De voormalige buitenplaats De Drieburg is gelegen aan de zuidzijde van de Hoofdstraat tussen de buitenplaatsen Veldzigt en Lindenhorst en tegenover De Horst. Behalve de naam De Drieburg is de villa ook getooid geweest met de naam Rusthof. De villa is gebouwd door een erfgename van de Amsterdamse koopman G.W. Blokhuis die op deze plek een huis uit 1836 bezat. Mevrouw A.M.C. Blokhuis liet in 1888 het oude huis slopen en meer naar achteren een nieuwe villa bouwen. Behalve de villa staan op het terrein ook een koetshuis met koetsierswoning en een houten prieel. Het koetshuis is door G.W. Blokhuis in 1878 bij zijn oude huis gebouwd. De achtzijdige houten prieel dateert waarschijnlijk uit de bouwtijd van de nieuwe villa. Het hoofdgebouw heeft thans een kantoorfunctie en het prieel doet dienst als fietsenstalling. De nieuwbouw op het terrein betreft schoolgebouwen voor de alhier gevestigde sociale academie.
Het hoofdgebouw is een monumentale villa in neorenalssancestijl en bestaat uit twee bouwlagen onder een afgeplat schilddak, gedekt met bouletpannen. Karakteristiek is de asymmetrisch ingedeelde voorgevel met links een driezijdige erker over de volle hoogte. Tegen de linkerzijgevel is een houten serre met rondboogvensters geplaatst, waarboven een overdekt balkon is aangebracht. De ingang bevindt zich aan de rechterzijde. Oorspronkelijk werd de geveluitbouw waarbinnen zich de ingang bevindt, bekroond door een vierkante torenopbouw met spitsdak. De schuifvensters zijn vervangen door vaste vensters met een bovenlicht. Decoratieve elementen vormen de toogvelden met gekleurd tegelwerk en bewerkte sluitstenen. Voorts dragen de gepleisterde banden en natuurstenen profiellijsten en de kroonlijst met fries versierd met siermetselwerk of stucwerk bij tot de schilderachtigheid van het geheel. Op het linkerdakvlak is een dakkapel met kroonlijst en klauwstukken geplaatst. Aan de voorzijde boven de uitbouw bevindt zich een dakkapel onder een ingesnoerd spitsdak. In tegenstelling tot het exterieur is het interieur in verband met de nieuwe bestemming nogal gewijzigd.
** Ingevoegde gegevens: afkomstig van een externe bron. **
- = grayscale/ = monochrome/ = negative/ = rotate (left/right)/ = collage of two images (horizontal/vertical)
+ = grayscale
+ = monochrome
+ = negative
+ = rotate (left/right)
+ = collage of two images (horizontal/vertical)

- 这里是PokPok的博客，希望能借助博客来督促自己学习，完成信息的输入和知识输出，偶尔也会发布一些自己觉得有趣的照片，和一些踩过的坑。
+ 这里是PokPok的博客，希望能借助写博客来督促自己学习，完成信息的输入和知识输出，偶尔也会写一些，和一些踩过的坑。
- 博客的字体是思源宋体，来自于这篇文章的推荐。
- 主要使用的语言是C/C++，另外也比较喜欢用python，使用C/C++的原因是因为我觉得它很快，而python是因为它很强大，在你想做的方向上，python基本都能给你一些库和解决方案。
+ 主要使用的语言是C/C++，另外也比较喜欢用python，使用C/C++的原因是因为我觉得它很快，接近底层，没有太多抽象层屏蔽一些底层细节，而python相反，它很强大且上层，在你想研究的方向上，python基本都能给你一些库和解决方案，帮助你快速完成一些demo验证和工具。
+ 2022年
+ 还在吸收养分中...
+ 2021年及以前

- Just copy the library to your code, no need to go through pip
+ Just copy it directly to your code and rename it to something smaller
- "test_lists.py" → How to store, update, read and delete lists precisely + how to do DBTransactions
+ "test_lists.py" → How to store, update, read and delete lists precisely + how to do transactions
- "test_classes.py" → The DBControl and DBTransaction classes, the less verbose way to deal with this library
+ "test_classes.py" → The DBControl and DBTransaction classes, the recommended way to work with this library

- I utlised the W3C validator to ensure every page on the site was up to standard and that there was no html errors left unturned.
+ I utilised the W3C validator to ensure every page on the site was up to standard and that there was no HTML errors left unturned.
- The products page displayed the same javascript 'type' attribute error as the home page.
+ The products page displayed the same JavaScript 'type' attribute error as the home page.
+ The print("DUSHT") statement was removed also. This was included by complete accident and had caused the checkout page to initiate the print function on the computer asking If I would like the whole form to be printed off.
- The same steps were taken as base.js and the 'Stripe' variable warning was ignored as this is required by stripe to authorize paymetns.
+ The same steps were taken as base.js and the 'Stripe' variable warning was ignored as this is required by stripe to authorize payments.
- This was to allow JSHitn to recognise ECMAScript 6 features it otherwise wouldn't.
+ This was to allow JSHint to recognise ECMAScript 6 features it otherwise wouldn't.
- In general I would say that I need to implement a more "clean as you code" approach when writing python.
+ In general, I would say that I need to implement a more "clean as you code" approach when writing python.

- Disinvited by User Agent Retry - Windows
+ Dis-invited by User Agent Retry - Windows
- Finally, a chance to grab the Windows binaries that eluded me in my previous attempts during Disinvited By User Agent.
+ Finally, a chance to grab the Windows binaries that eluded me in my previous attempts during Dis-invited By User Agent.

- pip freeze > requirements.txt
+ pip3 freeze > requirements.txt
Het in neoclassicistische trant gebouwde koetshuis is een witgepleisterd pand onder een zadeldak met aan weerszijden een lager iets terugspringend volume onder een schilddak. Aan de voorzijde van het middelste volume zien we op de begane grond geloogde inrijdeuren en een vernieuwd samengesteld venster. Op de zolder bevindt zich een dubbel keperboogvormig venster dat vroeger uit houten luiken bestond. Bij beide zijvolumes is een schuifvenster geplaatst. De gevelhoeken worden geaccentueerd door geblokte hoeklisenen. Langs de dakrand zijn decoratieve windveren aangebracht.
De prieel staat op een gemetselde voet en heeft een zinken gebogen schilddak. Aan de achterzijde is de prieel gesloten. Aan de voorzijde is een brede doorgang onder een hoefijzerboog met aan weerszijden een smallere boogopening voorzien van een balustrade. De omringende tuin is in landschappelijke stijl aangelegd met enkele fraaie oude bomen in de voortuin. Er loopt een toegangslaan over het terrein naar de rechterzij gevel van het huis waar zich de ingang bevindt. Het terras en de aangrenzende serre zijn op het linker tuingedeelte gericht. Achter het hoofdgebouw staat het koetshuis en ligt de boomgaard. De muur van de moestuin die gedeeltelijk nog in gebruik is, vormt de grens tussen het voorterrein en het terrein van het naastgelegen Veldzigt. Het achterterrein heeft een open karakter met een duidelijke visuele relatie met de kwekerij Veldzigt. De doorkijk naar het achtergelegen weidegebied is door nieuwbouw verdwenen.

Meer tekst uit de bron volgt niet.